There’s no quicker and easier way to kill your marketing goals then to act like you, or your agency has a Don Draper in their midst. It’s equally as detrimental to think that having one is even effective. Here’s a few reasons why this is the case.
Don Made Assumptions Not Decisions
Practically every pitch on the entire show was a collection of assumptions. A group of men, made the assumption that they knew the buying behavior and habits of every kind of person in the market. This simply isn’t possible.
There’s a saying, “to assume is to just makes and ASS out of U and ME.” The show rarely goes into the sales numbers of their clients, just their own. Marketing is about increasing sales. They would always lose clients to more creative agencies, but rarely did you hear that they left because sales were down.
And if you’re relying on assumptions instead of historical data, market conditions, and changing public opinions, you’re probably not going to get great sales numbers next year.
Of course this would make for bad television if they did. But too often businesses look at their agencies and expect them to agree with their own biases, or have their own set of clever assumptions about the target audience.
The hardest part of being a marketer is putting yourself in another person’s shoes. To truly understand the needs of another, to have that level of empathy, is nearly impossible. That’s why we rely on data, user behavior, market research to help shape our decision making process.
In the show, Don never much cared for the opinions of others. The best moments of the show are when he is using his bias, his life, and imparting it on all buyers. We get chills, and in some scenes tears, but that’s now how marketing works. Using your own bias only sells to yourself, not to your customers.
If you’re expecting your creatives to make decisions simply on their bias of a situation, the outcomes will probably not be that great. As a white male in my mid-thirties, what do I know about anything outside of what I have seen in my life? No, this is where research helps us do our job.
While it’s true that we buy with emotion and justify with information, using the initial information is paramount. You can use emotion in selling a product, but it shouldn’t be your lead. Data is meant to be interpreted, and then a pitch created that feeds that emotional need.
Don didn’t start in a position of analytical knowledge and then create marketing strategies that tugged at the emotions behind it. It was emotions only. It makes for great television, but when emotion is the only thing in there, buyer’s remorse sets in quickly.
This is especially important if you want repeat customers. A creative agency can write great ad copy, have beautiful imagery, and evoke emotion. But if the day after someone buys something they regret the purchase because they only bought with emotion and the product didn’t really meet the need; forget about a repeat customer or a referral.
One of our first impressions of Don was the episode with Lucky Strike, that shows him throwing away month’s of research on public opinion on smoking and risk taking. He walks into the board room, lights up his cigarette, and just when they’re about to walk out, he has this epiphany on “It’s Toasted.” They are all blown away, and drinks commence.
“If you don’t like what’s being said, change the conversation”
In the real world, that’s not how it happens; the sales pitch wasn’t for the customer, it was for his client.
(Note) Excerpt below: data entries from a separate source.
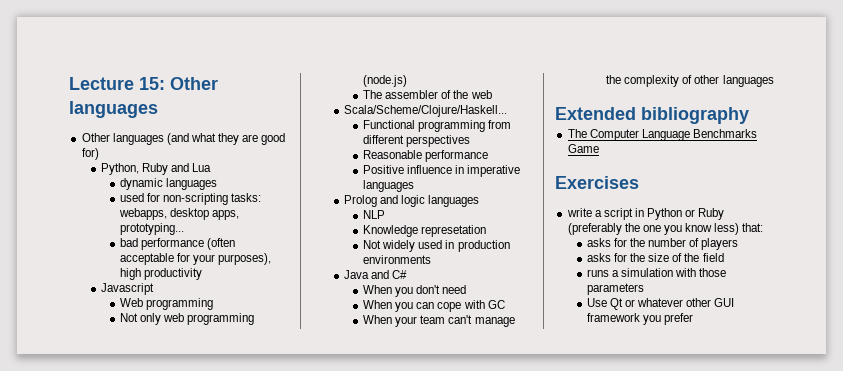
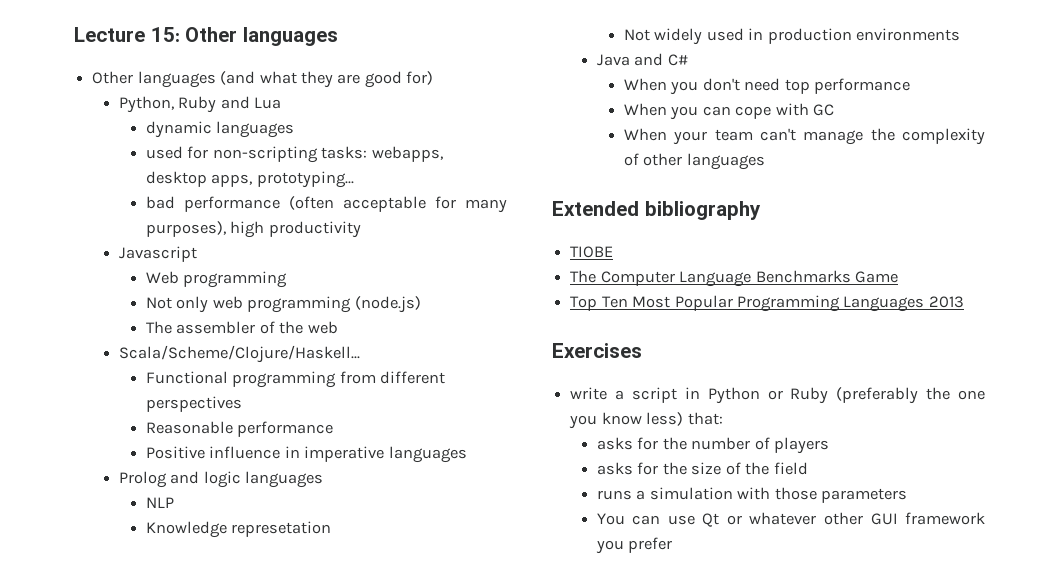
[193,254,216,265] your -> [465,199,507,213] many
(467, 289) none -> [784,78,911,94] top performance
(749, 115) none -> [570,246,614,258] // TIOBE
(599, 148) none -> [570,295,964,312] // Top Ten Most Popular Programming Languages 2013
[586,298,607,307] Use -> [596,513,695,525] You can use

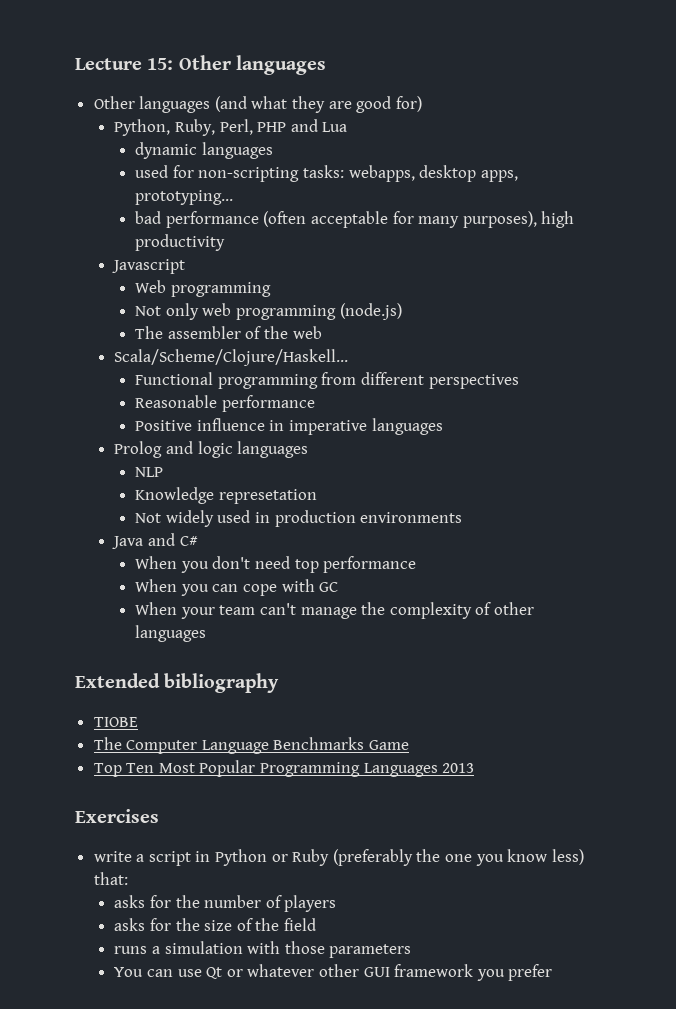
[178,96,217,113] Ruby -> [175,119,287,136] Ruby, Perl, PHP

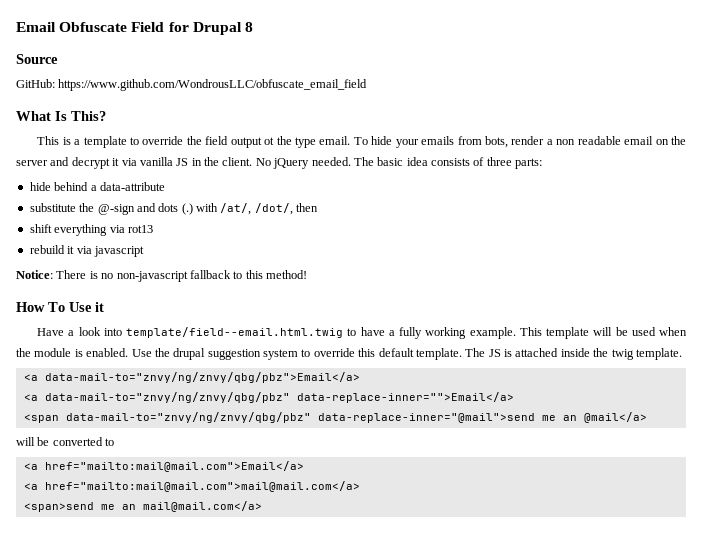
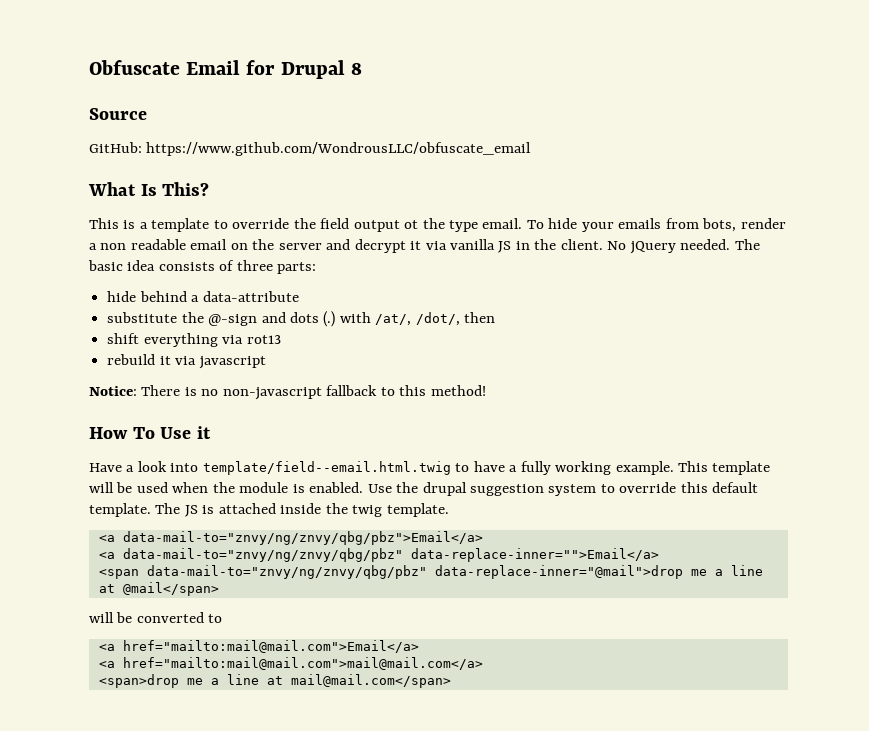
[16,22,165,32] Email Obfuscate Field -> [89,60,241,75] Obfuscate Email
[58,79,368,91] https://www.github.com/WondrousLLC/obfuscate_email_field -> [146,142,532,156] https://www.github.com/WondrousLLC/obfuscate_email
[317,412,647,423] data-replace-inner="@mail">send me an @mail</a> -> [434,565,763,579] [98,582,219,596] data-replace-inner="@mail">drop me a line at @mail</span>
[23,501,262,512] <span>send me an mail@mail.com</a> -> [98,674,451,688] <span>drop me a line at mail@mail.com</span>

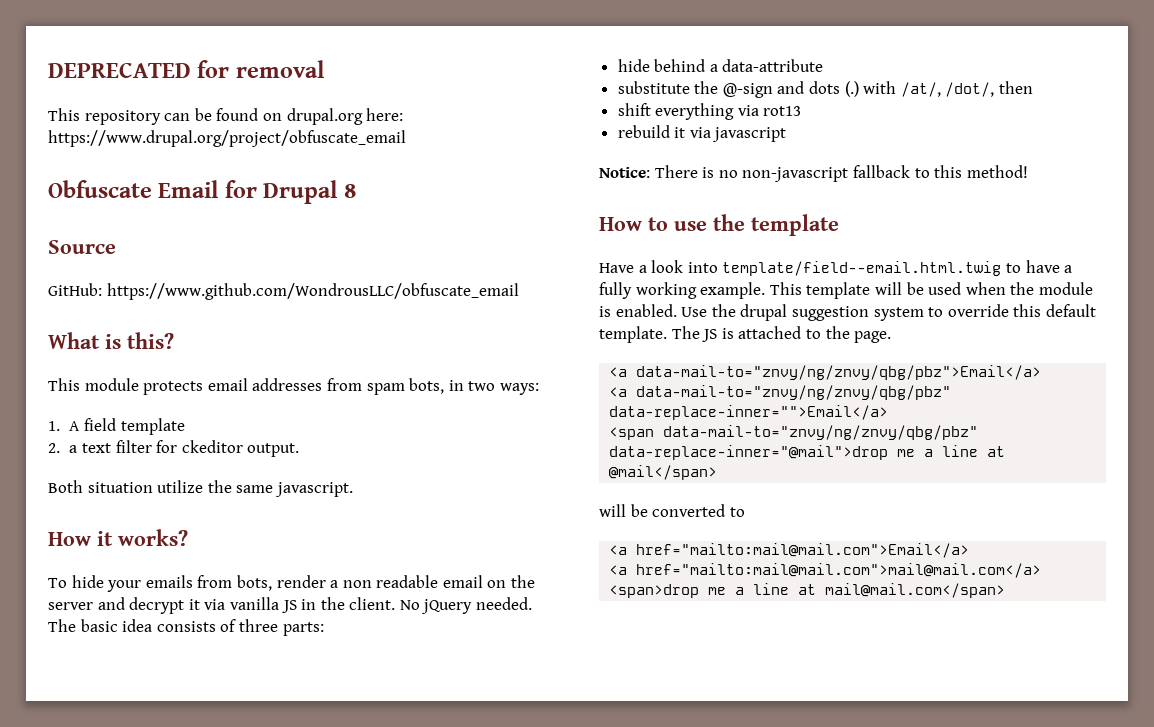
(89, 67) none -> [48,60,325,78] [48,108,404,125] [48,130,406,147] DEPRECATED for removal // This repository can be found on drupal.org here: https://www.drupal.org/project/obfuscate_email //
[140,182,210,196] [89,218,523,232] Is This? // This is a template to override the field output ot the type email. -> [105,332,174,349] [48,378,539,395] [48,418,185,435] [48,440,300,457] [48,480,353,497] [48,529,188,546] is this? // This module protects email addresses from spam bots, in two ways: // 1. A field template // 2. a text filter for ckeditor output. // Both situation utilize the same javascript. // How it works? //
[132,426,211,439] To Use it -> [648,214,839,236] to use the template
[280,503,449,517] inside the twig template. -> [805,326,892,343] to the page.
They didn’t want to hear any of the research, they wanted a silver bullet to their problem in a clean solution. In fact most of the time that Don pitches, he’s not pitching about what the actual customer wants. It’s his bias and interpretation of life that dictates his pitch. He just happens to be pitching to his own demographic, so they of course think it’s brilliant.
Who is your agency working for? That should be your first question. The answer seems like it would be for you, but that’s the wrong answer. They may be beholden to you in their time and energy, just as you are to them financially. But their really working for your customers. If we spend all our time focussed on what makes you happy and your customers aren’t, then we lose. So when you hear a pitch ask yourself, “am I impressed with this because it speaks to me, or because I know it speaks to the people that buy what I do?”
There’s a lot that the show got right about the creative process. Half of writing this blog was sitting and staring at a wall, editing a sentence, then staring again. It’s easy to get wrapped up in the agency who comes to you with creative ideas and presentations that pull on your emotions. But unless they backed that up with hard data that says this has a better chance of working because it uses the information we received and leverages that, it’s simply creative.
Outcome driven marketing isn’t always pretty. It doesn’t always come across as nicely in a presentation. Spreadsheets aren’t video presentations. But that was a TV show, not reality. Marketing agencies may want to be Sterling Cooper Draper Price, but they aren’t. You may want to grow your sales in one ad campaign, but you can’t.
Data and research are the the hard road. But hiring an agency that has that Don Draper mentality is the quickest way to kill your the efforts of your marketing. Because marketing relies on knowing your buyers, not an abstract interpretation of them.